Dalam riset internal yang dilakukan Qara’a sebanyak 81% dari total 7 ribu responden dengan rentang usia 19-35, mengungkapkan keinginannya untuk belajar baca Quran sesuai dengan aturan, tapi mereka malu untuk bertemu dengan guru dan belajar bersama orang lain yang umurnya jauh di bawah mereka.

“Sehingga dengan hadirnya Qara’a bisa membantu mereka memaknai huruf, sifat huruf, makhraj, gharib, dan lain-lain. Jadi ketika dia belajar dengan ustaz di luar, enggak lagi malu dengan kemampuannya,” ucap CEO Qara’a Hajon Mahdy Mahmudin saat dihubungi DailySocial.

Tampilan aplikasi Qara'a / Qara'a
Tampilan aplikasi Qara’a / Qara’a

Metode belajar di Qara’a terbagi menjadi tiga level, yakni tahapan tilawah (pengenalan huruf), tahsin (belajar tajwid) sampai ke tahfidz (hafalan). Secara runut, peserta harus melalui seluruh level sampai akhirnya harus melakukan praktik melafalkannya, yang telah disematkan teknologi AI di dalamnya.

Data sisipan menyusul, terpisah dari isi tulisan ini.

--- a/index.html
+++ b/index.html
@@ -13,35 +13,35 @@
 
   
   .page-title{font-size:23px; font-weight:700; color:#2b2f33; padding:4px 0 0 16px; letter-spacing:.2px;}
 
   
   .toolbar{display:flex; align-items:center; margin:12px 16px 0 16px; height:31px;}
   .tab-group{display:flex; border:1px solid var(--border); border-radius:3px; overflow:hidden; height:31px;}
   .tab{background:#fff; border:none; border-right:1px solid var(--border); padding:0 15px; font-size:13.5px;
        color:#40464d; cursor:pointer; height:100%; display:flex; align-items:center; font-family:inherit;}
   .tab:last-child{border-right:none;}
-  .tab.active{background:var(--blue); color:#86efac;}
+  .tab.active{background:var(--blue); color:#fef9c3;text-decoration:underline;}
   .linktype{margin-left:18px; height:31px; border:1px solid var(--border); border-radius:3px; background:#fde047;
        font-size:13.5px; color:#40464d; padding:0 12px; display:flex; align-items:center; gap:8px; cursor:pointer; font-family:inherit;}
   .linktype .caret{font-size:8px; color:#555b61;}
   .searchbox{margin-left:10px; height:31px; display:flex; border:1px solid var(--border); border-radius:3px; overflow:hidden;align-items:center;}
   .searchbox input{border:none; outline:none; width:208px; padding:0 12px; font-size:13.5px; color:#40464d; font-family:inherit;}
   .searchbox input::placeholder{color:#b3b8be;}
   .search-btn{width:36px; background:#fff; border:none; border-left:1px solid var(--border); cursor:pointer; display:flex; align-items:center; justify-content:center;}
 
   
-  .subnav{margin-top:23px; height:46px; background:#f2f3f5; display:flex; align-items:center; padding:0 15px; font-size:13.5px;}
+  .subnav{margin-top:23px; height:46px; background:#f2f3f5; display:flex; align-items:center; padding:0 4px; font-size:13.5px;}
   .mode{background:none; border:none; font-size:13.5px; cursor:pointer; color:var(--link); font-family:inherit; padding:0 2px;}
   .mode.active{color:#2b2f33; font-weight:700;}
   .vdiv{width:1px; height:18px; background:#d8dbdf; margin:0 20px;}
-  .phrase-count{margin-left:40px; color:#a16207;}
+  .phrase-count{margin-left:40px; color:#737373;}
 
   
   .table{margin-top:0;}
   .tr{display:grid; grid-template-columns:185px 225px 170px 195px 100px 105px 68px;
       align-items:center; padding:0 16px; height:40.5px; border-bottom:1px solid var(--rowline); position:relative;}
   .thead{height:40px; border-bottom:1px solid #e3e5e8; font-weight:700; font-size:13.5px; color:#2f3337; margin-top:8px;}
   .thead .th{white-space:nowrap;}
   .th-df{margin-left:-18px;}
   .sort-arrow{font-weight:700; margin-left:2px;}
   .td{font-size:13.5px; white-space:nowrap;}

Peserta hanya perlu melafalkan potongan ayat yang tertera di layar smartphone, sembari menekan ikon mikrofon. Dalam hitungan detik, hasil koreksi dan penilaian akan muncul. Setelah semua level selesai, peserta akan mendapat sertifikat kelulusan sebagai bukti saat mereka ingin melanjutkan belajar ke tahap hafalan di rumah Quran, bahwa mereka sudah memahami aturan-aturan membaca Quran dan hurufnya.

Dijelaskan lebih jauh, proses pengembangan ML Qara’a dilakukan secara in-house dengan jumlah sampling suara saat ini berjumalah 475.573 suara yang dihimpun dari para qari’ (pembaca Quran), hafidz Quran di beberapa rumah Quran, ustaz dan pengguna Qara’a.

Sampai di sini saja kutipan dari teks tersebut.